6 Mar 2007 | Cpl. Paul Robbins Jr.

Hit with the news that he was about to be father, Johan S. Arenas knew he had to make a change and make it fast.

Arenas, now a 20-year-old machine gunner for Weapons Company, 1st Battalion, 6th Marine Regiment, in Ar Ramadi, Iraq, saw his life heading in the wrong direction as a troubled teenager.

Receiving failing grades in school, having repeated trouble with the law and working dead end jobs, Arenas was ill prepared to support a family.

But at the age of 17, fatherhood forced Arenas to take a hard look at his life and responsibilities.

“I knew I needed something to change in my life,” said Arenas, a native of Queens, N.Y. “If it didn’t, I probably would have ended up in jail.”

Hoping to stand up to his new responsibility, Arenas looked to military service as a way forward, targeting the Marine Corps as his new beginning.

Before that step could be made however, Arenas needed to make some changes on his own, and rise to the standards required for military service.

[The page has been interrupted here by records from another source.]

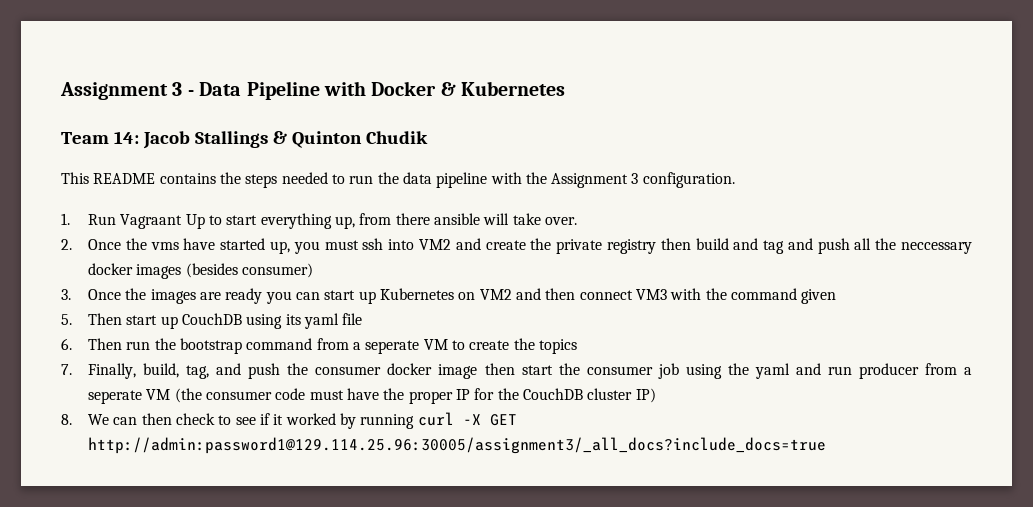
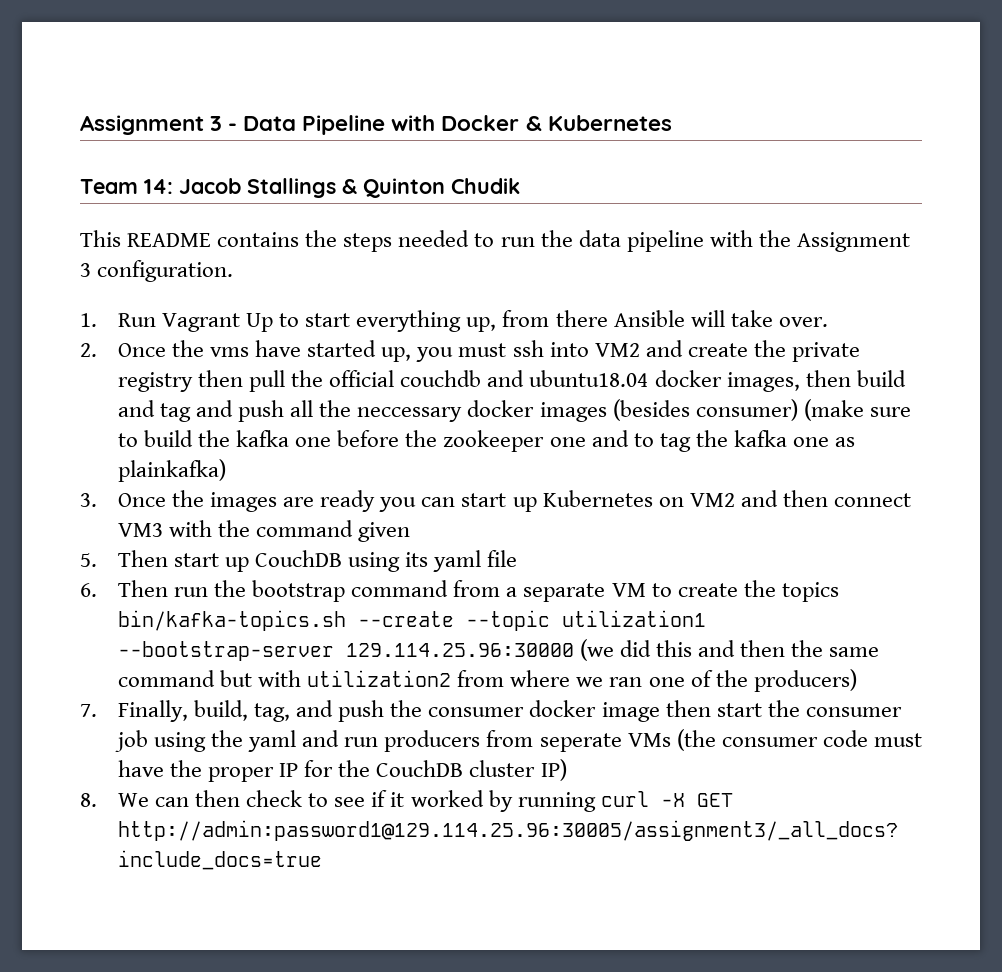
[120,214,183,229] Vagraant -> [161,313,240,332] Vagrant
[434,213,481,225] ansible -> [613,310,685,327] Ansible
(691, 244) none -> [249,370,851,392] pull the official couchdb and ubuntu18.04 docker images, then
(314, 270) none -> [803,399,911,421] [117,430,856,452] [117,459,226,482] (make sure to build the kafka one before the zookeeper one and to tag the kafka one as plainkafka)
[365,340,420,354] seperate -> [523,583,606,602] separate
(577, 346) none -> [117,610,706,631] [117,639,880,661] [117,669,857,692] bin/kafka-topics.sh --create --topic utilization1 --bootstrap-server 129.114.25.96:30000 (we did this and then the same command but with utilization2 from where we ran one of the producers)
[858,363,972,379] [88,389,171,404] producer from a seperate VM -> [384,730,671,752] producers from seperate VMs

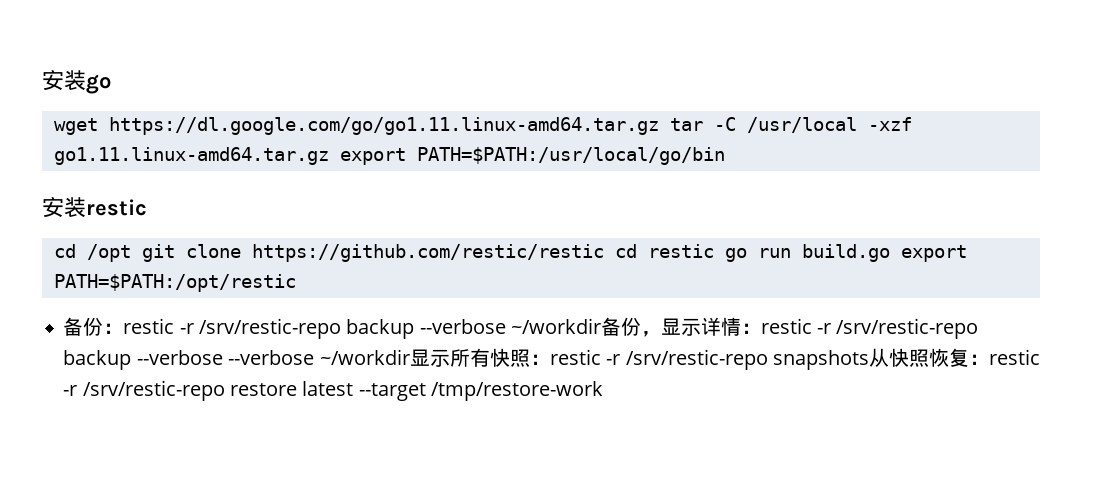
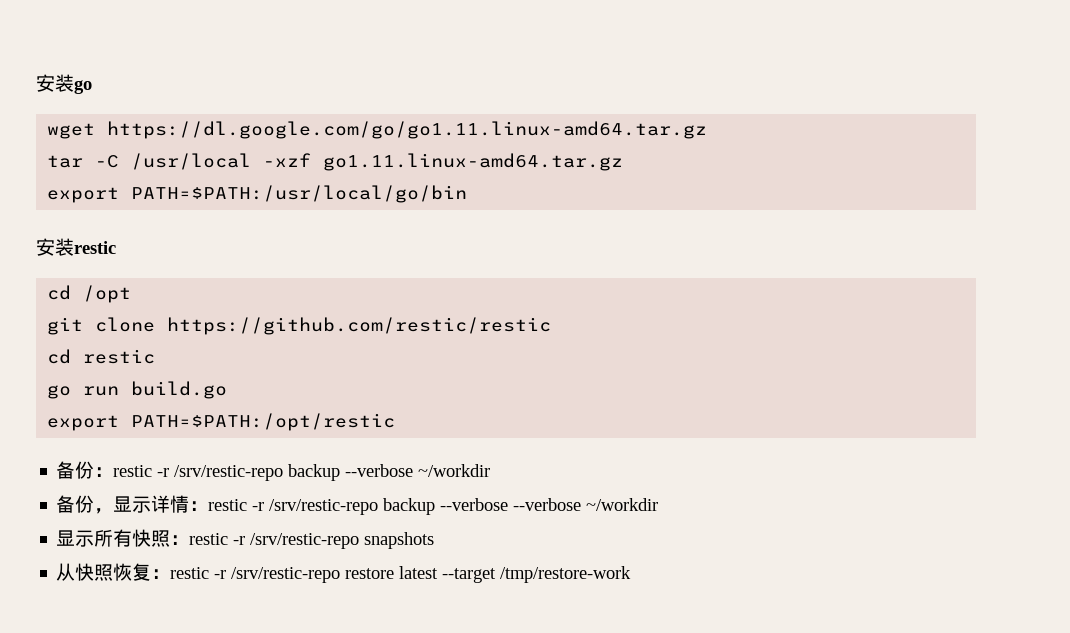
(659, 126) none -> (708, 130) //
(329, 156) none -> (624, 162) //
(131, 253) none -> (132, 294) //
(604, 253) none -> (552, 326) //
(714, 251) none -> (156, 356) //
(890, 253) none -> (228, 390) //
(601, 326) none -> (491, 470) //
(410, 357) none -> (659, 504) //
(869, 360) none -> (435, 540) //

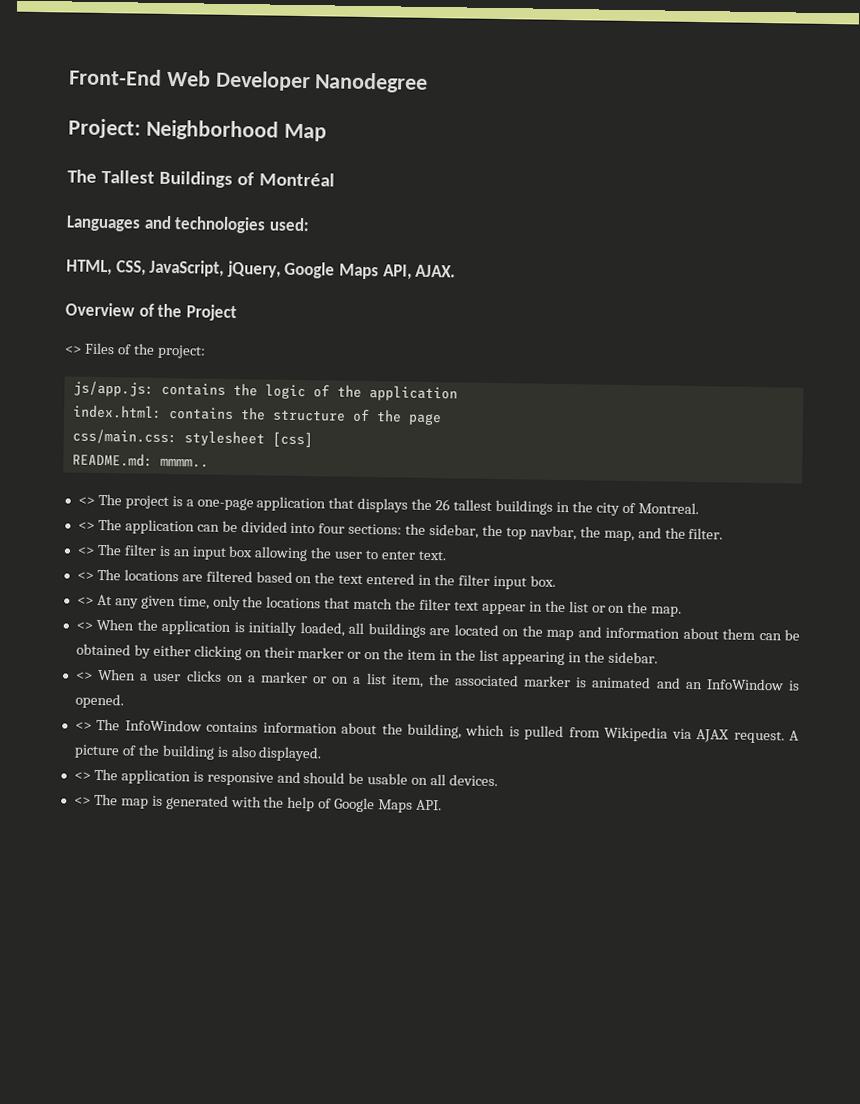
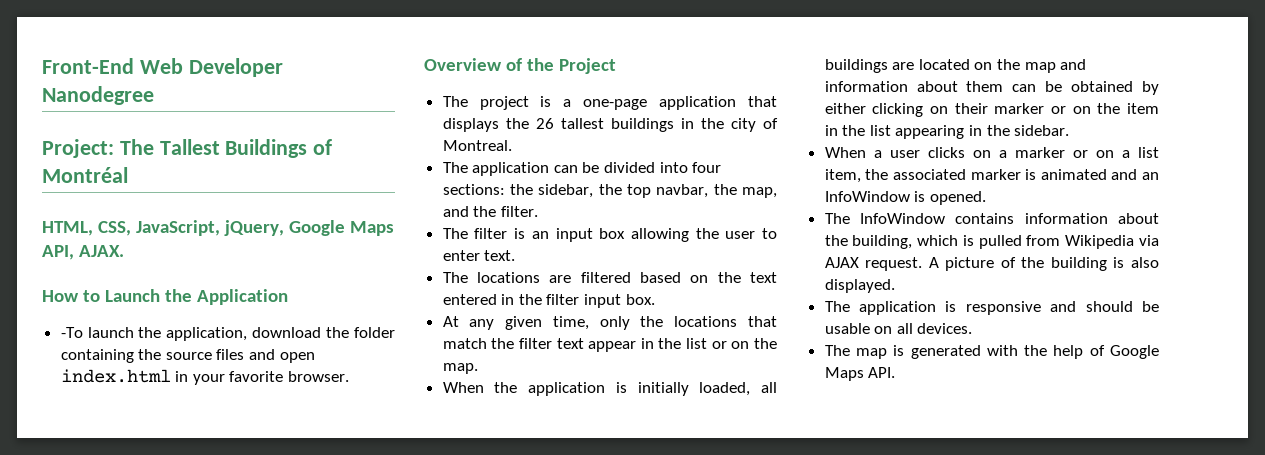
[145,119,327,142] Neighborhood Map // -> (114, 148) none
[66,215,310,234] // Languages and technologies used: -> (128, 175) none
[65,302,237,322] [64,342,206,359] [72,380,458,402] [72,404,442,426] [71,428,313,448] [71,452,209,468] [77,496,95,505] Overview of the Project // <> Files of the project: // js/app.js: contains the logic of the application // index.html: contains the structure of the page // css/main.css: stylesheet [css] // README.md: mmmm.. // <> -> [42,289,288,305] [60,327,395,341] [60,349,315,363] [60,369,350,385] [424,58,616,74] How to Launch the Application // -To launch the application, download the folder containing the source files and open index.html in your favorite browser. // Overview of the Project //
[77,521,95,530] <> -> (512, 145) none
[76,546,95,555] <> -> (538, 211) none
[76,571,94,580] <> -> (516, 255) none
[76,596,94,605] <> -> (655, 299) none
[75,621,93,630] <> -> (478, 368) none
[75,671,93,680] <> -> (1070, 130) none
[74,721,92,730] <> -> (986, 198) none
[73,771,91,780] <> -> (895, 286) none
[73,796,91,805] <> -> (973, 328) none

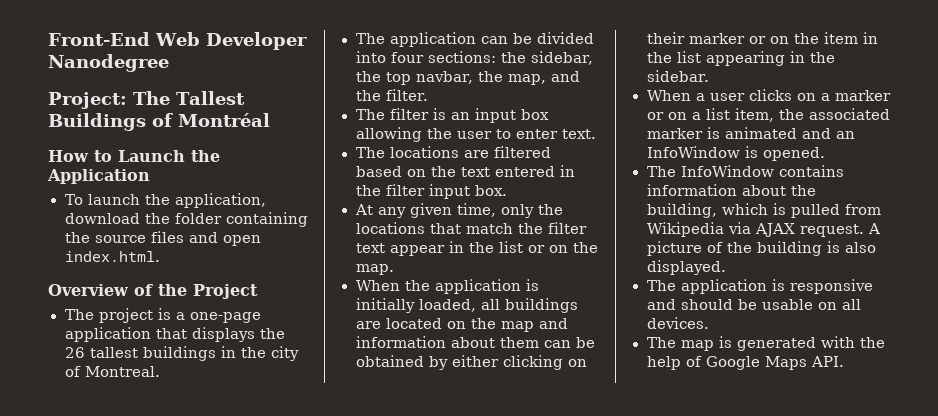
[42,220,394,236] [42,245,124,260] // HTML, CSS, JavaScript, jQuery, Google Maps API, AJAX. -> (270, 120) none
[60,327,83,338] -To -> [64,194,84,205] To
[60,369,350,385] index.html in your favorite browser. -> [64,251,160,262] index.html.

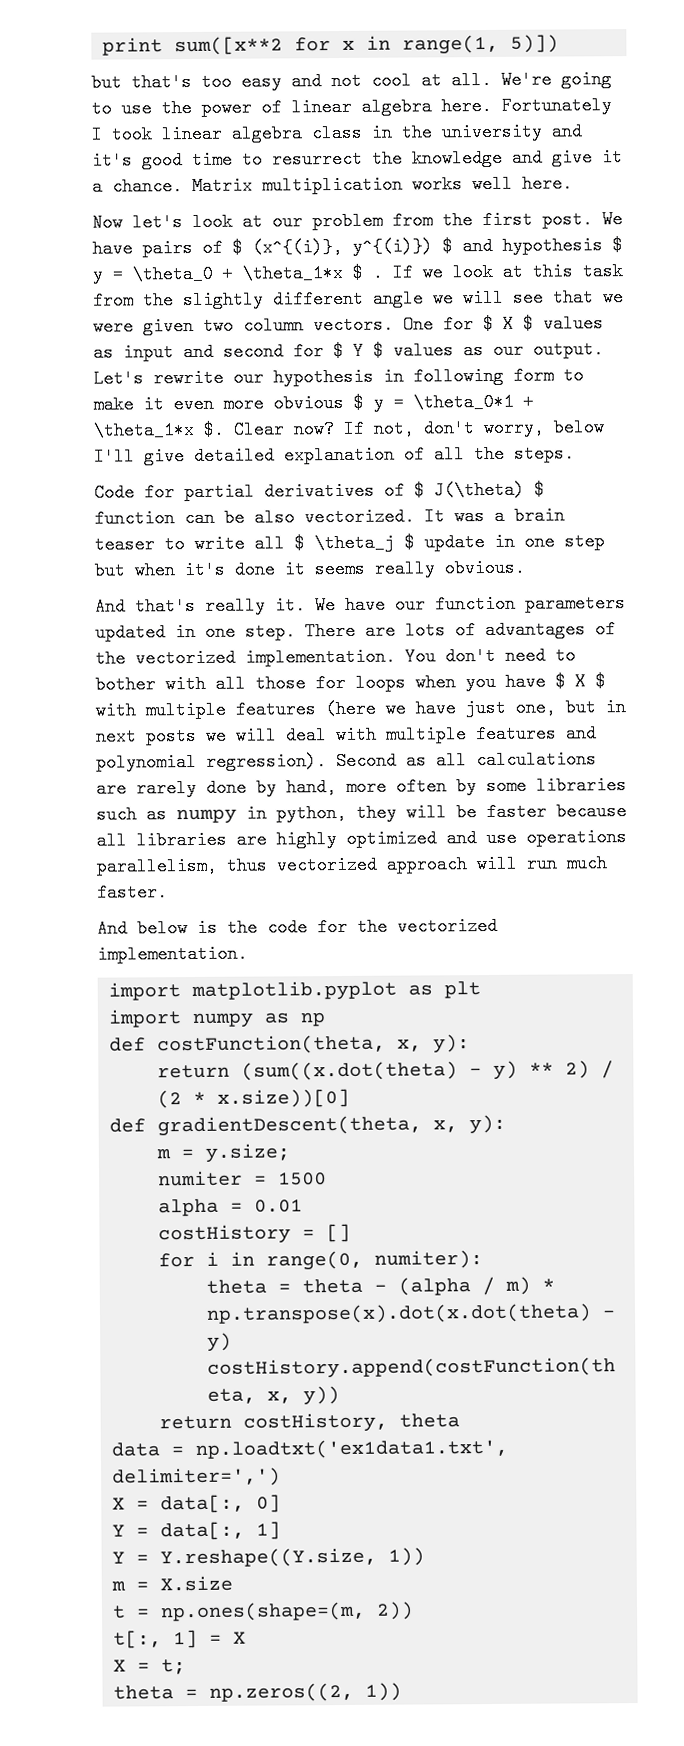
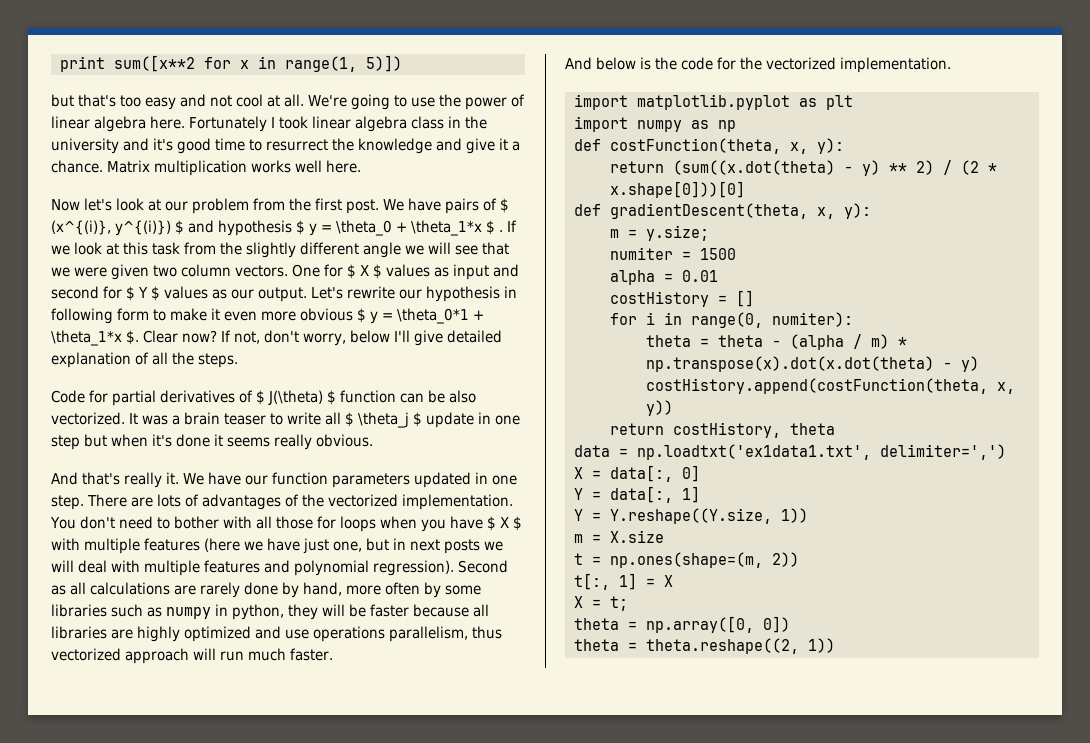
[217,1088,351,1108] x.size))[0] -> [609,181,745,198] x.shape[0]))[0]
[209,1682,355,1702] np.zeros((2, -> [645,616,790,633] [573,638,799,654] np.array([0, 0]) // theta = theta.reshape((2,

Arenas attended night and weekend courses to raise his grades in high school, and steered clear of previous troubles to attain his eligibility.

“The coming of my son pushed me to change,” said Arenas. “I became more focused on my family and my future.”

Arenas enlisted into the Marine Corps as an infantryman on June 23, 2004, only a month after the birth of his son on May 20, 2004.

Although Arenas had already taken strong steps in the right direction in order to join the Corps, becoming a Marine gave him the qualities and support he needed to support a family.

“The Marine Corps set me up for success and I took it from there,” said Arenas, who has achieved his current rank of Corporal in less than three years of service.

Since joining the Marine Corps, Arenas has been able to successfully support his family while preparing for the future.

In February of 2005, Arenas bought a house for his family through accumulated savings and a veteran’s loan.

Looking back, Arenas sees the stark contrast between the struggles of his past and the brightness of his future.

“I entered the Marine Corps with a dollar and fifty cents in my pocket,” said Arenas. “Now I’m looking to buy a second home.”

Although largely positive, there has been some adversity for Arenas during his time in the Corps.

Arenas is now on his second deployment in support of Operation Iraqi Freedom, making more than 14 months of his enlistment served in Iraq.

The frequent deployment schedule has caused Arenas to miss his son’s first two birthdays, but that fact has done little to alter Arenas pride in his decision.

“I’d rather miss my son’s birthdays accomplishing something for my family and my country, than wasting my life like before,” said Arenas.

Coming up on the end of his tour in Iraq and the end of his contract with the Marine Corps, Arenas has another decision to make for his family’s future.

As the next step in his career, Arenas hopes to become a member of the New York Fire Department, but has said re-enlistment in the Corps is still a strong option.

“Either way I’m doing something my son can be proud of,” said Arenas.